[Input data]

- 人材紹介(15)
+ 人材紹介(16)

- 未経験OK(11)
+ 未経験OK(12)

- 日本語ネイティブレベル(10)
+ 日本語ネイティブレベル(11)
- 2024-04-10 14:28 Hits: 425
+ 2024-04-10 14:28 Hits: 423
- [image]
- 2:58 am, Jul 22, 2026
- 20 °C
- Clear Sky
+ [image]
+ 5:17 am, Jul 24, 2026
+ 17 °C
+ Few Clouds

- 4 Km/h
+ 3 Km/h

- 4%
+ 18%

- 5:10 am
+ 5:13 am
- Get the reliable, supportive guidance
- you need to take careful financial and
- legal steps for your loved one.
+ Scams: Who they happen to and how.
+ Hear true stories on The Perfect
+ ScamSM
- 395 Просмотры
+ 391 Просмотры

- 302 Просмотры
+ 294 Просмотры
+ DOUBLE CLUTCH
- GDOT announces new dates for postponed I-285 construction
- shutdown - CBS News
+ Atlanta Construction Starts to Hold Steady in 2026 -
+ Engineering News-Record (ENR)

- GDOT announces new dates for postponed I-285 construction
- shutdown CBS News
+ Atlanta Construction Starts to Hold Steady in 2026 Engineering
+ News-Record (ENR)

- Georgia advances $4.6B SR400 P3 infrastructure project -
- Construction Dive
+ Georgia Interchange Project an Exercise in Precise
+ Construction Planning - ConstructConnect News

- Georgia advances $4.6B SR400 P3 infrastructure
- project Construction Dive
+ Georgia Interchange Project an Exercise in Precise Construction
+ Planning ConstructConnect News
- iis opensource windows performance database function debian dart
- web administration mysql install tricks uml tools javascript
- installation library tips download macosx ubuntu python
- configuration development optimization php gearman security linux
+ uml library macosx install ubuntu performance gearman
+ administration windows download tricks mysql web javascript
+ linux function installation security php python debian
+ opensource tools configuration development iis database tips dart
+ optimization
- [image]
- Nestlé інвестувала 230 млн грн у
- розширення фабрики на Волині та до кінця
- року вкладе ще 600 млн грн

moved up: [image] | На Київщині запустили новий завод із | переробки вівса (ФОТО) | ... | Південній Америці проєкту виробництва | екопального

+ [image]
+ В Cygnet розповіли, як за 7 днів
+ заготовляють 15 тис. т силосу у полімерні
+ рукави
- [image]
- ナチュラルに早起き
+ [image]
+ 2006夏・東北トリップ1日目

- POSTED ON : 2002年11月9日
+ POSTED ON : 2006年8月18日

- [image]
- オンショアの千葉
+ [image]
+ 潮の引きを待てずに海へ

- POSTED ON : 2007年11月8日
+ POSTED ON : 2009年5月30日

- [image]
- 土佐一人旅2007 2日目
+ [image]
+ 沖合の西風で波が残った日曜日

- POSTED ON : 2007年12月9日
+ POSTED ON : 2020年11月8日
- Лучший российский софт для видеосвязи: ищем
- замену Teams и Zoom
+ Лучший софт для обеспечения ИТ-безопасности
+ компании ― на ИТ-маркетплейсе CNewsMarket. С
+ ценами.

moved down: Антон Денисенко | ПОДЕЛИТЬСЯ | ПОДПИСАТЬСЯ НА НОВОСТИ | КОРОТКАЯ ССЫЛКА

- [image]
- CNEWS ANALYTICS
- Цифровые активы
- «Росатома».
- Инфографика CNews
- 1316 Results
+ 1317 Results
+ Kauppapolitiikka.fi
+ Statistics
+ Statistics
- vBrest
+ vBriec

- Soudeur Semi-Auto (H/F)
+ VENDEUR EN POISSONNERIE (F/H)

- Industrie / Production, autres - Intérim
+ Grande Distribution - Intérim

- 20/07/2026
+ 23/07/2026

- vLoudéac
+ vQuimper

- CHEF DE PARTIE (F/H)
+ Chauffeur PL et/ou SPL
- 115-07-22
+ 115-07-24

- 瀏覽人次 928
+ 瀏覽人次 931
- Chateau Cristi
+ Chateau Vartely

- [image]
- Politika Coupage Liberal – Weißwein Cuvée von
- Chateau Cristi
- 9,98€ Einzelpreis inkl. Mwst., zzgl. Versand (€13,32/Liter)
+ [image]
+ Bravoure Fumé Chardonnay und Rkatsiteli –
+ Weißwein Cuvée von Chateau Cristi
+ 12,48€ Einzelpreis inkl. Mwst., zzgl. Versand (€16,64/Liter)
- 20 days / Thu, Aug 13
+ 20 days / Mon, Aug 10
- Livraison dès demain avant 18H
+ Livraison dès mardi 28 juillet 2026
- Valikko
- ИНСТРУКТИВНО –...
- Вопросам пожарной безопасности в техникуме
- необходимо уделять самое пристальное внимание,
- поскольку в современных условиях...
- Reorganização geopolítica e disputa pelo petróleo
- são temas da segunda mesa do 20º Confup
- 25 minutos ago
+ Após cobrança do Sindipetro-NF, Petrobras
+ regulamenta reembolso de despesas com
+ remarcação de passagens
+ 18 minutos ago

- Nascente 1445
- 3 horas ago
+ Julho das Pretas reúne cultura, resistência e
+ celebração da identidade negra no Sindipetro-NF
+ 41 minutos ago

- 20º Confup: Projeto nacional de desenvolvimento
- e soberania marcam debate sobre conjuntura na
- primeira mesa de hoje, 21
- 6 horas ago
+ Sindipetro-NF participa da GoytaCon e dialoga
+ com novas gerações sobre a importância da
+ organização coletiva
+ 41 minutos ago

[/Input data]

- **What the task asks**
Output these and nothing else: the lines from the one holding "- Nascente 1445" through the final line of the entries above, exactly as they appear.

- **Answer section**
- Nascente 1445
- 3 horas ago
+ Julho das Pretas reúne cultura, resistência e
+ celebração da identidade negra no Sindipetro-NF
+ 41 minutos ago

- 20º Confup: Projeto nacional de desenvolvimento
- e soberania marcam debate sobre conjuntura na
- primeira mesa de hoje, 21
- 6 horas ago
+ Sindipetro-NF participa da GoytaCon e dialoga
+ com novas gerações sobre a importância da
+ organização coletiva
+ 41 minutos ago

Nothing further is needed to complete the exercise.